Me ne vengono in mente almeno cinque o sei: dalla prima volta che ho ricevuto un mio disco fisico in mano, a quando una canzone su cui ho lavorato è stata presa a Sanremo. Ma forse il ricordo più bello in assoluto è un live disastroso fatto a Milano almeno dieci anni fa in apertura a Fabri Fibra e Marracash. Non i Fabri Fibra e Marracash di oggi: il rap non era ancora una cosa gigantesca come adesso. Mentre facevo il mio set in apertura c’era un gruppo numeroso di fan di Fibra e Marra sotto il palco che ha iniziato a fischiarmi: in realtà avevano ragione loro, non c’entravo niente in quel contesto, era assurdo fare un’apertura elettronica a un live rap.
Ricordo che dal palco era una situazione surreale in cui non sapevo come comportarmi, ma nel dubbio ho continuato a suonare. Dopo un paio di pezzi tutta l’altra parte del pubblico sempre meno timidamente ha iniziato ad applaudire e i fischi andavano via via scemando: è stata la prima volta in assoluto in cui ho pensato “Ok, quello che faccio può davvero piacere a qualcuno”. Ricordo che ero sceso dal palco molto felice di questa cosa. Molto più felice rispetto ad altri achievement più materiali e meno “simbolici” di questo.
E quello più assurdo o imbarazzante?
Ho fatto per tanti anni diversi tour girando con i treni regionali. In una delle date, di non ricordo neppure quale anno, dovevo scendere a Latina per suonare al Sottoscala, e non si sono aperte le porte del treno. Nemmeno alla stazione dopo, né a quella dopo ancora. Ho fatto una grossa fetta del Lazio sul vagone mentre il tizio del locale seguiva il treno in macchina pronto a raccattarmi alla prima fermata utile in cui le porte del treno si sarebbero aperte. Non è imbarazzante ma è stato abbastanza assurdo.

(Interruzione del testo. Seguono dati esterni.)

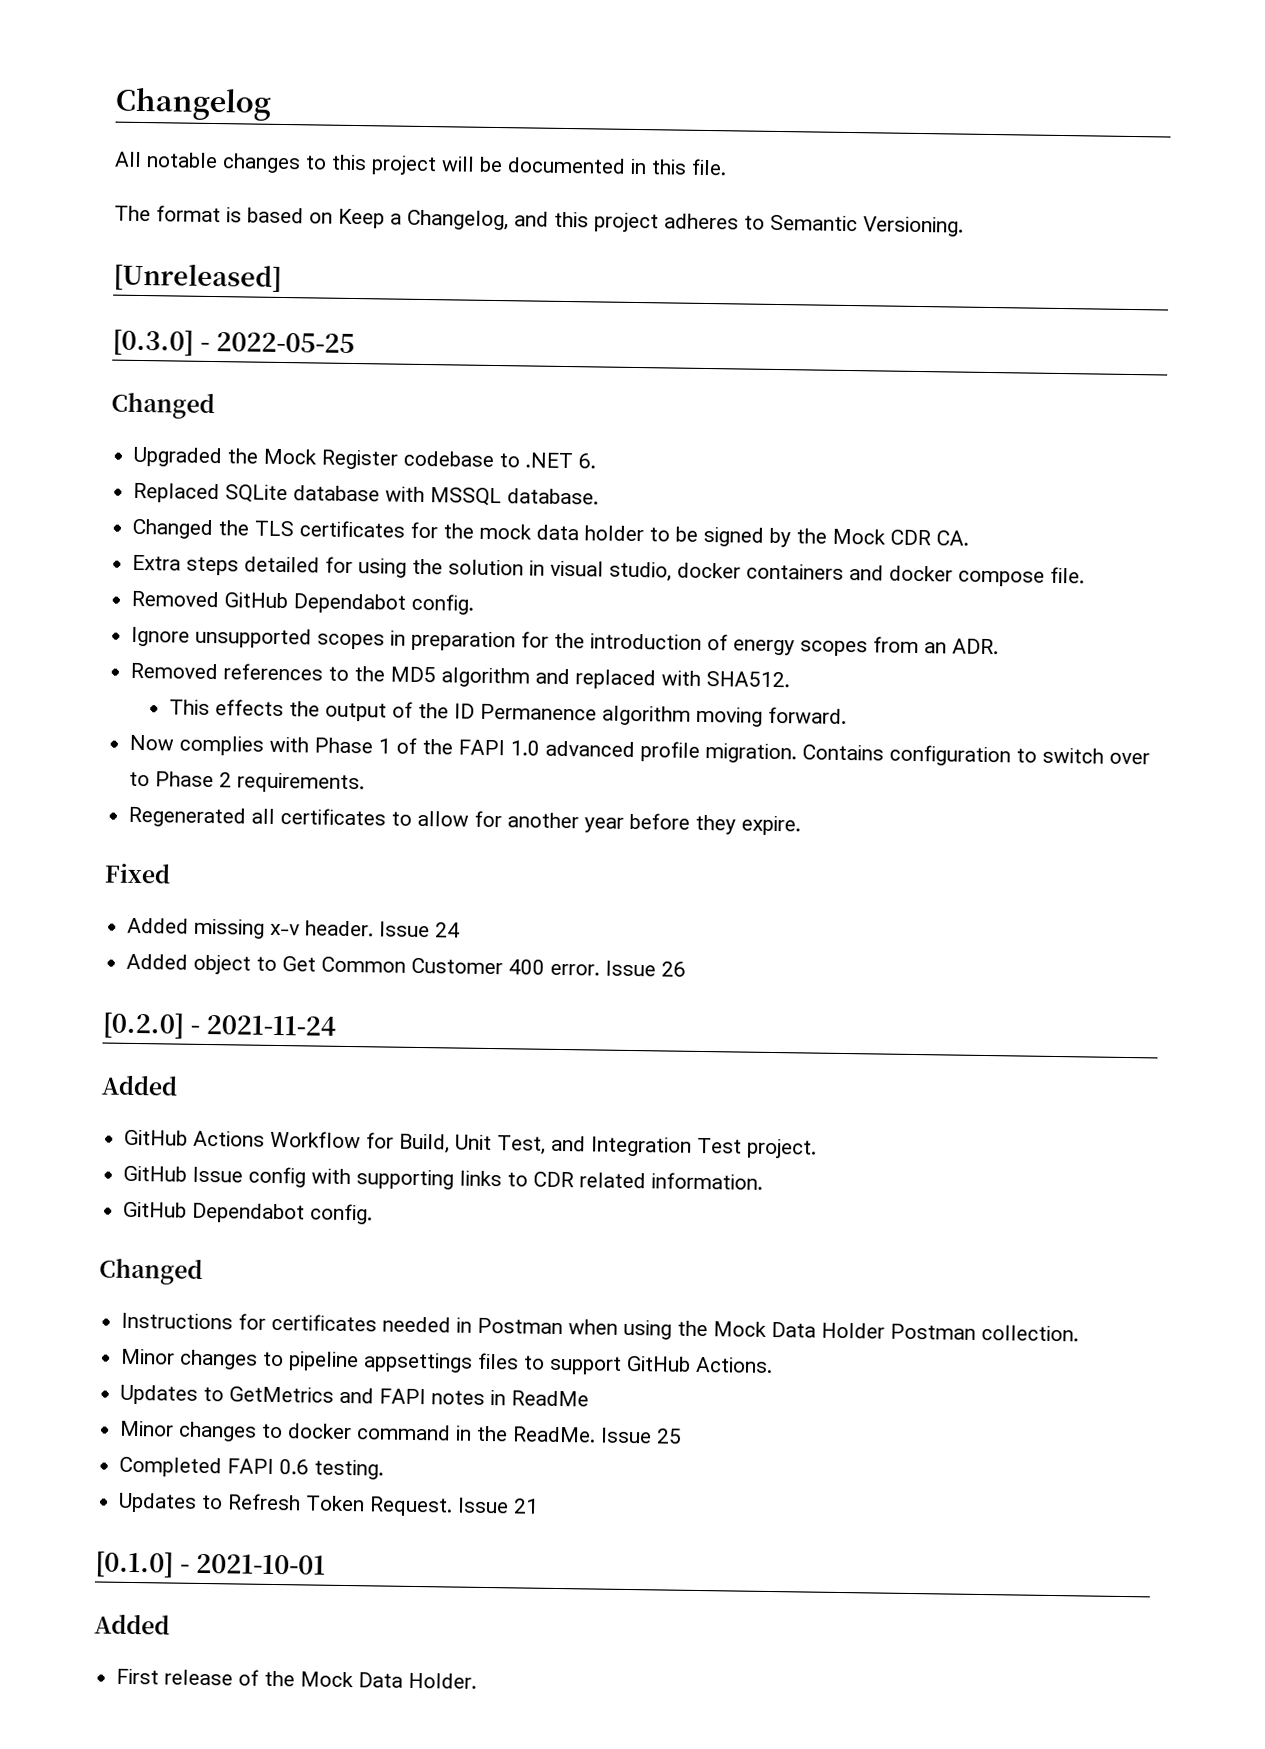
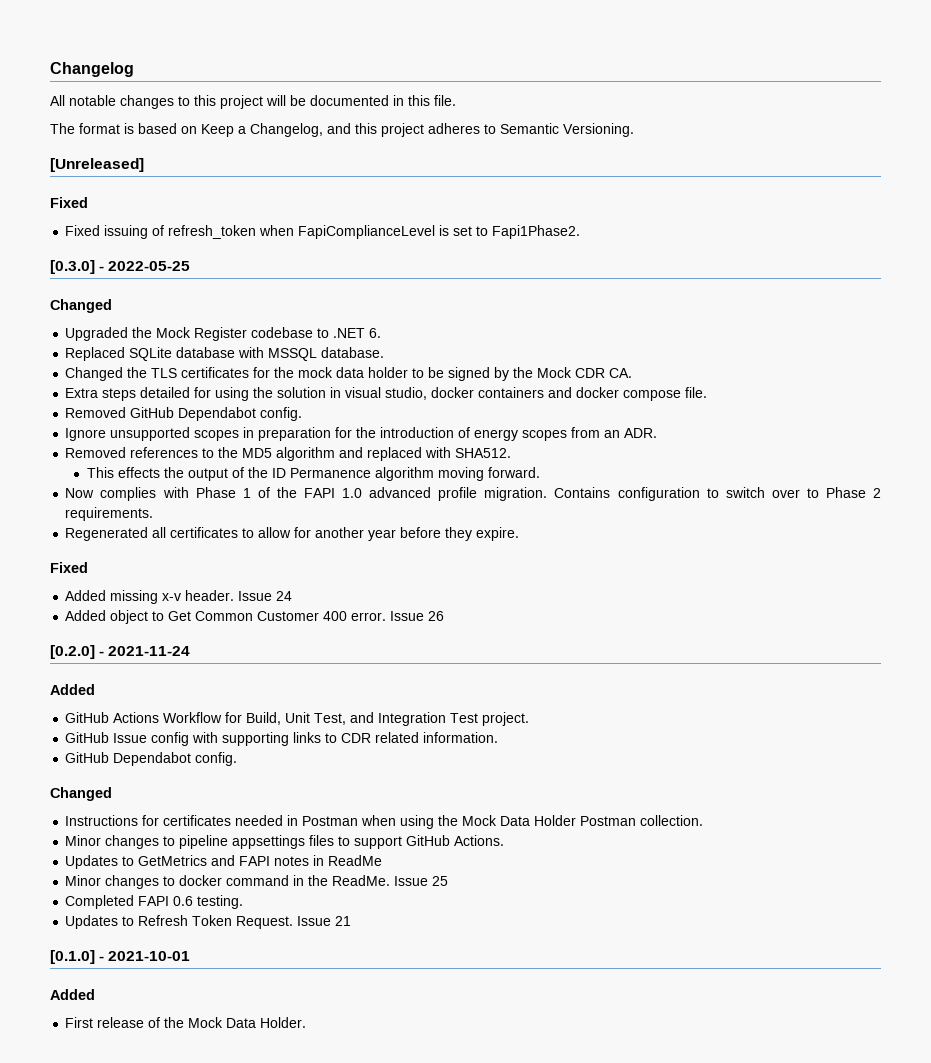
(282, 277) none -> [50,197,88,208] [65,225,581,239] // Fixed // Fixed issuing of refresh_token when FapiComplianceLevel is set to Fapi1Phase2.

Come trascorri il tempo libero?
Gioco ai videogiochi e vado a pescare, ma ormai ho veramente pochissimo tempo per entrambe le cose.
Come ti rapporti con i social network?
Male, malissimo. Non li capisco. O forse, meglio, li capisco e non mi piacciono, non mi piace quello che sono diventati nel tempo. All’inizio era molto più divertente usarli: ora cerco di rapportarmici nel modo più naturale possibile e provo a non perdermici. I social network e il networking non sono tra le mie skill.
Ci racconti i tuoi prossimi progetti?
Continuerò a fare quello che sto facendo finché ci saranno persone interessate al mio modo di scrivere la musica. Sto lavorando a un disco e inizio a pensare a un tour. Quando e se non ci dovesse essere più interesse continuerò a farlo comunque per me stesso, e troverò un altro lavoro per pagarmi l’affitto e far vivere serenamente me e il mio cane. Nel caso dovesse succedere ho un sacco di idee su cosa potrei fare ma – ovviamente – spero non succeda mai: quello che faccio mi piace tanto.